Using MySQL to return complex tagged results

Hi everyone

In this article I thought I would tackle complex tag searching, using MySQL. There are lots of ways this can be achieved at a PHP level, through looping and checking/comparing.

However, if you are working with a large dataset, and tagging is a required piece of functionality, for example in an enterprise blog, or a CRM, then you’ll need to get your results direct from the database, rather than loading into memory and looping, which can work in smaller applications.

We are going to cover 3 types of tag searching, and those types of search working with and correlating all 3 of those results together.

  • Record must have all specified tags (e.g. this contact must be both a customer and high value)
  • Record must have any specified tags (e.g. this post must be tagged with laravel or mvc)
  • Record must not have any specified tags (e.g. don’t show anybody from a CRM which has already received the “A” campaign, so that “A” customers don’t receive “B” campaign, too)

Outlining the example

To keep things simple, the example we’re going to work with is as follows;

  1. We have a customers table
  2. Every customer record has one, many, or no corresponding tags in the customer_tags table
  3. The customer_tags table has customer_id and tag_id bridging the customers and tags tables, respectively

The query we are working to needs to do return records which conform to the following tagged search

  1. Must have tags 999 and 888
  2. Must also have any of the tags 777, 666, 555
  3. Must not have any of the tags 444 or 333

Finding records which have all tags

The first thing we need, is a successful WHERE statement which will do this, of course, you are then going to want it to be programmatically generated.

In the example below we’re doing is joining on the mandatory tags, this is arguably the simplest part of the selection, because we’re doing an inner join – if the tag doesn’t exist, the record won’t be available, which means we don’t need to do any WHERE filtering etc.

Notice that I am naming the contact_tags joins as mh1 and mh2 (mh being short for must have)

/* Retrieve the fields we want */
SELECT id, first_name, last_name

/* Start with the customers table */
FROM customers c

/* For each MUST HAVE tag */
JOIN customer_tags mh1
ON c.id = mh1.customer_id
AND mh1.tag_id = 999

JOIN customer_tags mh2
ON c.id = mh2.customer_id
AND mh2.tag_id = 888

Finding records which also have any of the any-specified tags

Now we have 999 and 888 records only, we now need to make sure that we have one more more of the any tags (777, 666, and 555)

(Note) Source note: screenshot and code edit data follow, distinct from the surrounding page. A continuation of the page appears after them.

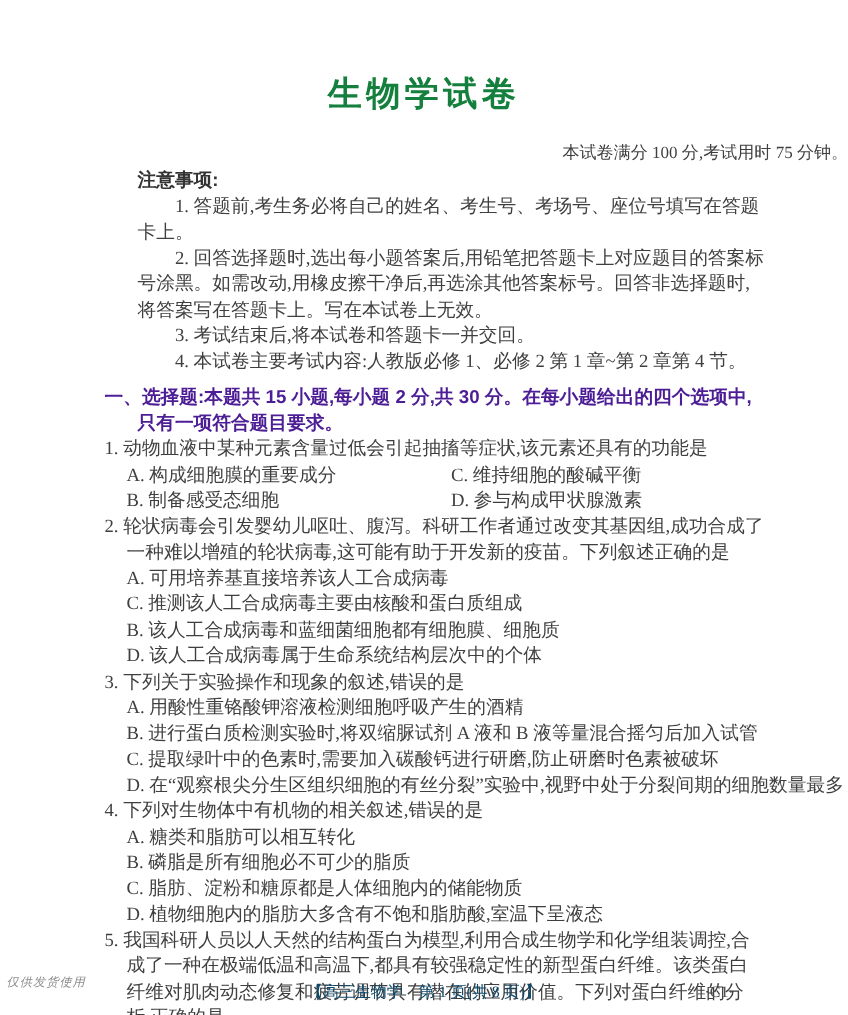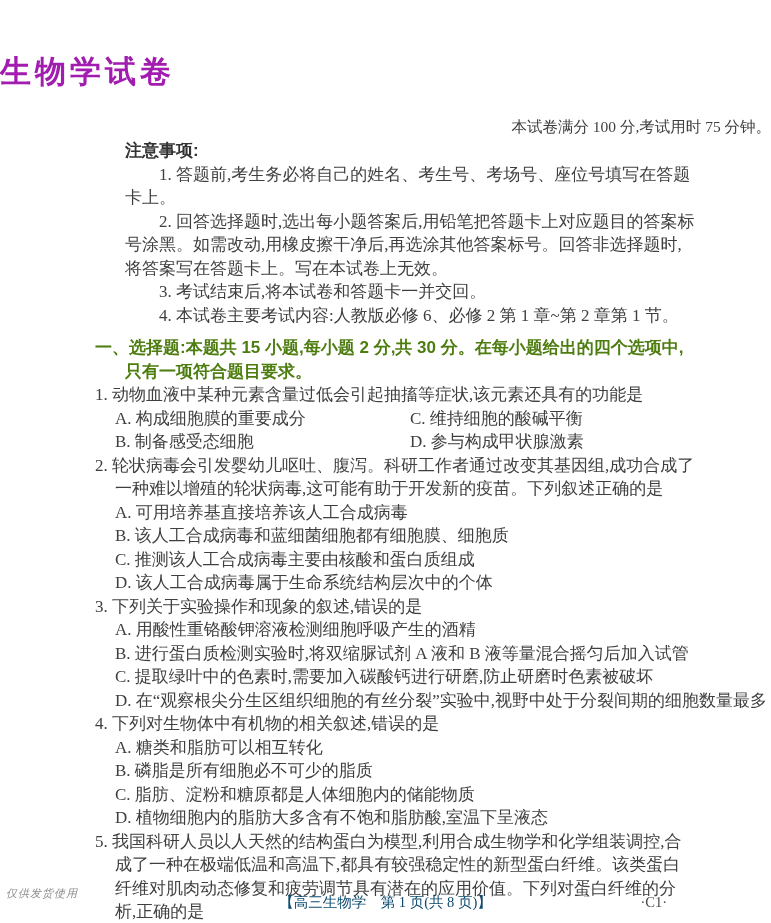--- a/index.html
+++ b/index.html
@@ -7,26 +7,27 @@
     position:relative;
     width:771px; height:923px;
     background:#ffffff;
     font-family:"Liberation Serif", serif;
     color:#3f3f3f;
     font-size:17px;
     line-height:23.5px;
     overflow:hidden;
   }
   .title {
-    padding-top:52px;
+    padding-top:65px;
+    text-align:center;
     font-family:"Liberation Sans", sans-serif;
     font-size:31px;
     font-weight:bold;
     letter-spacing:4px;
-    color:#a21caf;
+    color:#15803d;
     line-height:40px;
   }
   .subtitle {
     margin-top:23px;
     text-align:right;
     font-size:15.5px;
     line-height:24px;
     color:#3f3f3f;
   }
   .content { padding:0 74px 0 95px; }
@@ -39,21 +40,21 @@
   .notice-item {
     margin-left:30px;
     text-indent:2em;
   }
   .section-heading {
     margin-top:9px;
     padding-left:30px;
     text-indent:-30px;
     font-family:"Liberation Sans", sans-serif;
     font-weight:bold;
-    color:#4d7c0f;
+    color:#4c1d95;
   }
   .stem { padding-left:20px; text-indent:-20px; }
   .opts { margin-left:20px; }
   .opts.two-col {
     display:grid;
     grid-template-columns:295px auto;
   }
   .opt { white-space:nowrap; }
   .footer-center {
     position:absolute;
@@ -94,40 +95,40 @@
   <div class="title">生物学试卷</div>
 
   <div class="subtitle">本试卷满分 100 分,考试用时 75 分钟。</div>
 
   <div class="content">
 
     <div class="notice-heading">注意事项:</div>
     <div class="notice-item">1. 答题前,考生务必将自己的姓名、考生号、考场号、座位号填写在答题卡上。</div>
     <div class="notice-item">2. 回答选择题时,选出每小题答案后,用铅笔把答题卡上对应题目的答案标号涂黑。如需改动,用橡皮擦干净后,再选涂其他答案标号。回答非选择题时,将答案写在答题卡上。写在本试卷上无效。</div>
     <div class="notice-item">3. 考试结束后,将本试卷和答题卡一并交回。</div>
-    <div class="notice-item">4. 本试卷主要考试内容:人教版必修 6、必修 2 第 1 章~第 2 章第 1 节。</div>
+    <div class="notice-item">4. 本试卷主要考试内容:人教版必修 1、必修 2 第 1 章~第 2 章第 4 节。</div>
 
     <div class="section-heading">一、选择题:本题共 15 小题,每小题 2 分,共 30 分。在每小题给出的四个选项中,只有一项符合题目要求。</div>
 
     <div class="question">
       <div class="stem">1. 动物血液中某种元素含量过低会引起抽搐等症状,该元素还具有的功能是</div>
       <div class="opts two-col">
         <div class="opt">A. 构成细胞膜的重要成分</div>
         <div class="opt">C. 维持细胞的酸碱平衡</div>
         <div class="opt">B. 制备感受态细胞</div>
         <div class="opt">D. 参与构成甲状腺激素</div>
       </div>
     </div>
 
     <div class="question">
       <div class="stem">2. 轮状病毒会引发婴幼儿呕吐、腹泻。科研工作者通过改变其基因组,成功合成了一种难以增殖的轮状病毒,这可能有助于开发新的疫苗。下列叙述正确的是</div>
       <div class="opts">
         <div class="opt">A. 可用培养基直接培养该人工合成病毒</div>
+        <div class="opt">C. 推测该人工合成病毒主要由核酸和蛋白质组成</div>
         <div class="opt">B. 该人工合成病毒和蓝细菌细胞都有细胞膜、细胞质</div>
-        <div class="opt">C. 推测该人工合成病毒主要由核酸和蛋白质组成</div>
         <div class="opt">D. 该人工合成病毒属于生命系统结构层次中的个体</div>
       </div>
     </div>
 
     <div class="question">
       <div class="stem">3. 下列关于实验操作和现象的叙述,错误的是</div>
       <div class="opts">
         <div class="opt">A. 用酸性重铬酸钾溶液检测细胞呼吸产生的酒精</div>
         <div class="opt">B. 进行蛋白质检测实验时,将双缩脲试剂 A 液和 B 液等量混合摇匀后加入试管</div>
         <div class="opt">C. 提取绿叶中的色素时,需要加入碳酸钙进行研磨,防止研磨时色素被破坏</div>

What we need here is to look for the connections; we need to do these as an outer join, as it is perfectly valid for the corresponding record to not be found.

Following that, we need to wrap a WHERE statement which ensures that at least one of those records were returned.

For the must-have tags we did an inner join, this means that unless the corresponding record is found, the result will be returned.

In this case we’re going to do an OUTER JOIN on the LEFT. The join being an OUTER JOIN means that the (contact) record will be returned, even if the corresponding contact_tag record was not found. Being a LEFT JOIN means that we’re going to base from our contacts table, we’re not going to return irrelevant contact_tags records.

/* Retrieve the fields we want */
SELECT id, first_name, last_name

/* Start with the customers table */
FROM customers c

/* For each MUST HAVE tag */
JOIN customer_tags mh1
ON c.id = mh1.customer_id
AND mh1.tag_id = 999
JOIN customer_tags mh2
ON c.id = mh2.customer_id
AND mh2.tag_id = 888

/* Join on the have-any tag relationships */
LEFT OUTER JOIN customer_tags ha1
ON c.id = ha1.customer_id
AND ha1.tag_id = 777
LEFT OUTER JOIN customer_tags ha2
ON c.id = ha2.customer_id
AND ha2.tag_id = 666
LEFT OUTER JOIN customer_tags ha3
ON c.id = ha3.customer_id
AND ha3.tag_id = 555

Now this in itself isn’t going to actually solve the issue we have around making sure we have 777, 666, or 555 – it is simply going to join on those relationships, if they exist.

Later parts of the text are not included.